Luminescent metal clusters have attracted great interest in current research; however, the design synthesis of Al clusters with color‐tunable luminescence remains challenging. Herein, an ...Al8(OH)8(NA)16 (Al8, HNA = nicotinic acid) molecular cluster with dual luminescence properties of fluorescence and room‐temperature phosphorescence (RTP) is synthesized by choosing HNA ligand as phosphor. Its prompt photoluminescence (PL) spectrum exhibits approximately white light emission at room temperature.
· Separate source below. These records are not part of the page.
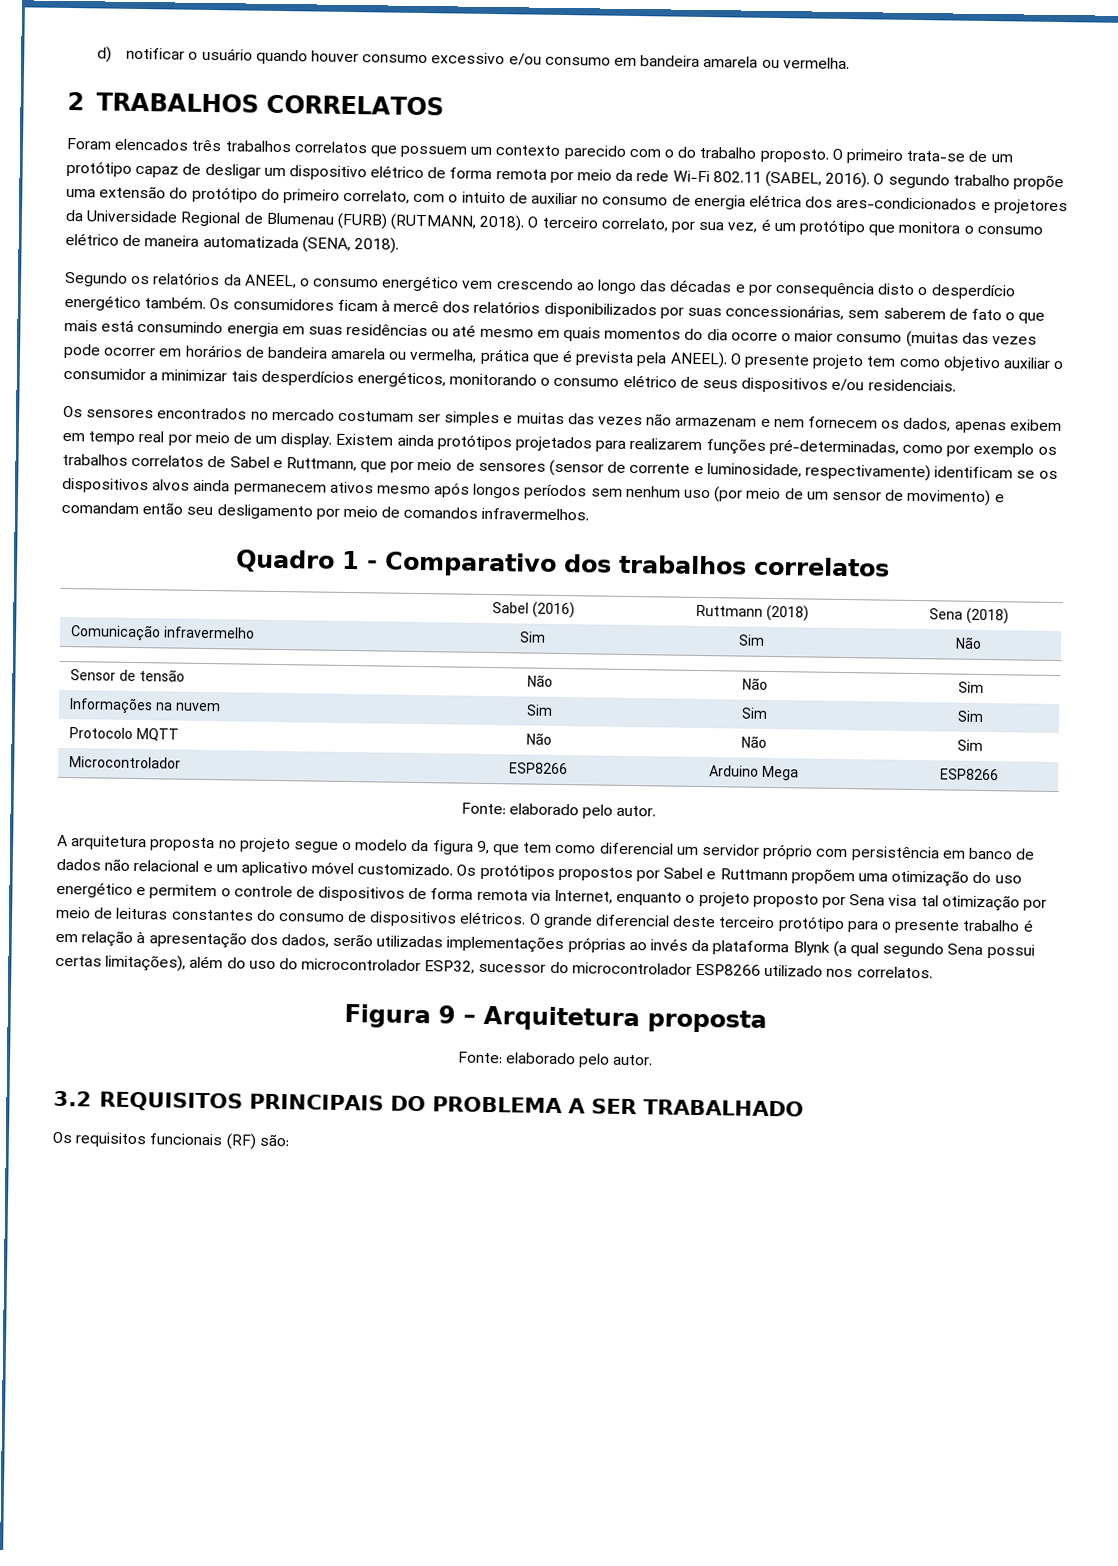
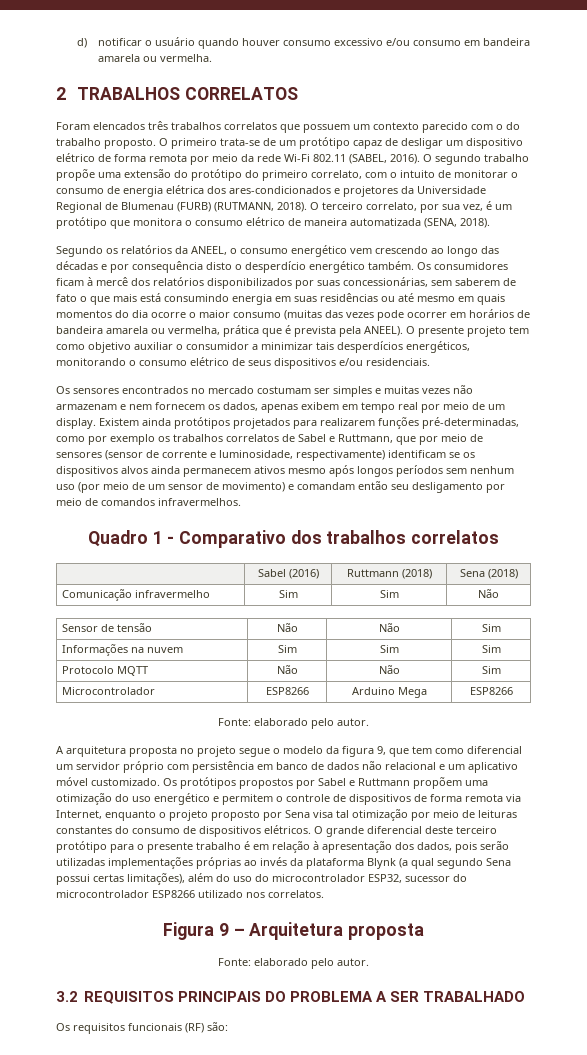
- O segundo trabalho propõe uma extensão do protótipo do primeiro correlato, com o intuito de auxiliar no consumo de energia elétrica dos ares-condicionados e projetores da Universidade Regional de Blumenau (FURB) (RUTMANN, 2018).
+ O segundo trabalho propõe uma extensão do protótipo do primeiro correlato, com o intuito de monitorar o consumo de energia elétrica dos ares-condicionados e projetores da Universidade Regional de Blumenau (FURB) (RUTMANN, 2018).
- Os sensores encontrados no mercado costumam ser simples e muitas das vezes não armazenam e nem fornecem os dados, apenas exibem em tempo real por meio de um display.
+ Os sensores encontrados no mercado costumam ser simples e muitas vezes não armazenam e nem fornecem os dados, apenas exibem em tempo real por meio de um display.
- O grande diferencial deste terceiro protótipo para o presente trabalho é em relação à apresentação dos dados, serão utilizadas implementações próprias ao invés da plataforma Blynk (a qual segundo Sena possui certas limitações), além do uso do microcontrolador ESP32, sucessor do microcontrolador ESP8266 utilizado nos correlatos.
+ O grande diferencial deste terceiro protótipo para o presente trabalho é em relação à apresentação dos dados, pois serão utilizadas implementações próprias ao invés da plataforma Blynk (a qual segundo Sena possui certas limitações), além do uso do microcontrolador ESP32, sucessor do microcontrolador ESP8266 utilizado nos correlatos.

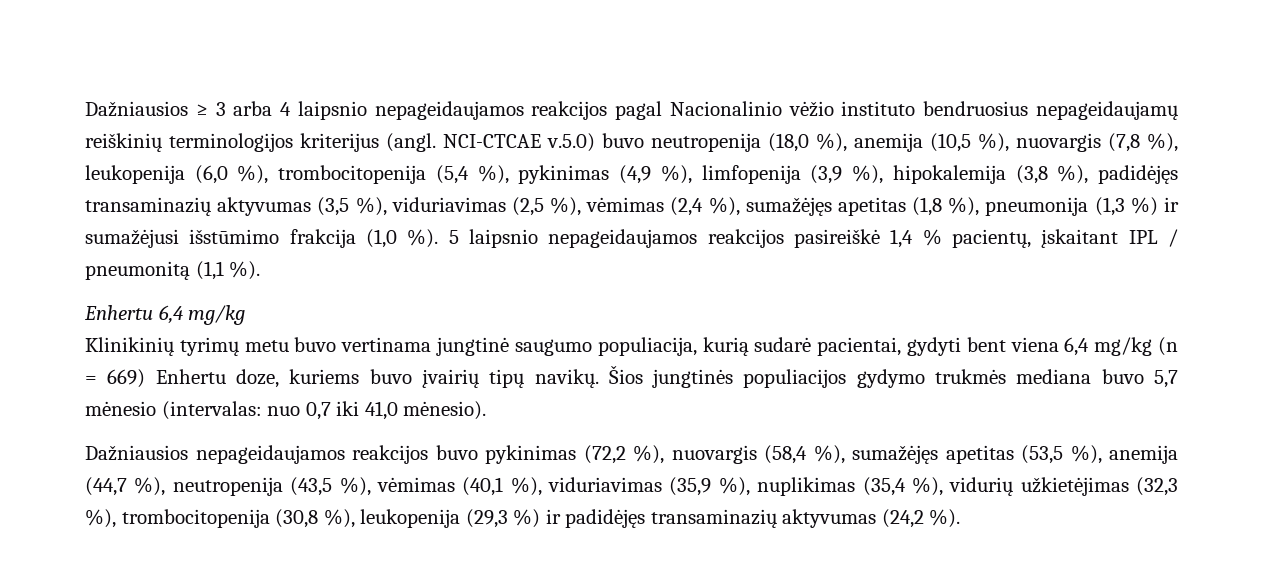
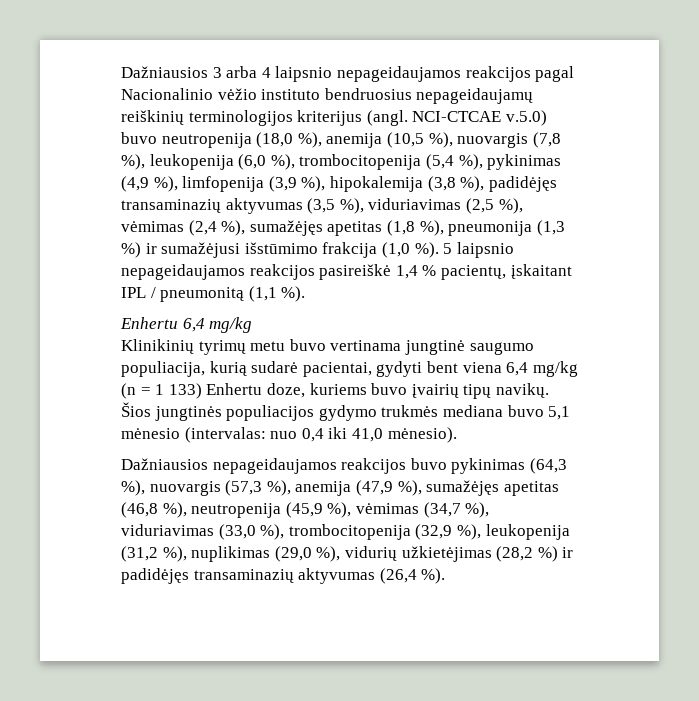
- Dažniausios ≥ 3 arba 4 laipsnio nepageidaujamos reakcijos pagal Nacionalinio vėžio instituto bendruosius nepageidaujamų reiškinių terminologijos kriterijus (angl.
+ Dažniausios 3 arba 4 laipsnio nepageidaujamos reakcijos pagal Nacionalinio vėžio instituto bendruosius nepageidaujamų reiškinių terminologijos kriterijus (angl.
- Klinikinių tyrimų metu buvo vertinama jungtinė saugumo populiacija, kurią sudarė pacientai, gydyti bent viena 6,4 mg/kg (n = 669) Enhertu doze, kuriems buvo įvairių tipų navikų.
+ Klinikinių tyrimų metu buvo vertinama jungtinė saugumo populiacija, kurią sudarė pacientai, gydyti bent viena 6,4 mg/kg (n = 1 133) Enhertu doze, kuriems buvo įvairių tipų navikų.
- Šios jungtinės populiacijos gydymo trukmės mediana buvo 5,7 mėnesio (intervalas: nuo 0,7 iki 41,0 mėnesio).
+ Šios jungtinės populiacijos gydymo trukmės mediana buvo 5,1 mėnesio (intervalas: nuo 0,4 iki 41,0 mėnesio).
- Dažniausios nepageidaujamos reakcijos buvo pykinimas (72,2 %), nuovargis (58,4 %), sumažėjęs apetitas (53,5 %), anemija (44,7 %), neutropenija (43,5 %), vėmimas (40,1 %), viduriavimas (35,9 %), nuplikimas (35,4 %), vidurių užkietėjimas (32,3 %), trombocitopenija (30,8 %), leukopenija (29,3 %) ir padidėjęs transaminazių aktyvumas (24,2 %).
+ Dažniausios nepageidaujamos reakcijos buvo pykinimas (64,3 %), nuovargis (57,3 %), anemija (47,9 %), sumažėjęs apetitas (46,8 %), neutropenija (45,9 %), vėmimas (34,7 %), viduriavimas (33,0 %), trombocitopenija (32,9 %), leukopenija (31,2 %), nuplikimas (29,0 %), vidurių užkietėjimas (28,2 %) ir padidėjęs transaminazių aktyvumas (26,4 %).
Considering that halogen atoms can be used to regulate the RTP property by balancing the singlet and triplet excitons, different CdX2 (X− = Cl−, Br−, I−) are introduced into the reactive system of the Al8 cluster, and three new Al8 cluster‐based metal‐organic frameworks, {Al8Cd3Cl5(OH)8(NA)17H2O·2HNA}n (CdCl2‐Al8), {Al8Cd4Br7(OH)8(NA)16CH3CN·NA·HNA}n (CdBr2‐Al8) and {Al8Cd8I16(OH)8(NA)16}n (CdI2‐Al8) are successfully obtained. They realize the color tunability from blue to yellow at room temperature. The origination of fluorescence and phosphorescence has also been illustrated by structure‐property analysis and theoretical calculation. This work provides new insights into the design of multicolor luminescent metal cluster‐based materials and develops advanced photo‐functional materials for multicolor display, anti‐counterfeiting, and encryption applications.
By fixing a phosphor of nicotinic acid into crystalline state, an Al8 cluster with dual luminescent properties of fluorescence and room‐temperature phosphorescence (RTP) is obtained. Introducing CdX2 into the reactive system of the Al8 cluster to regulate RTP by balancing the singlet and triplet excitons, three heterometallic Al8‐based metal‐organic frameworks are obtained. They realize the luminescent color tunability from blue to yellow.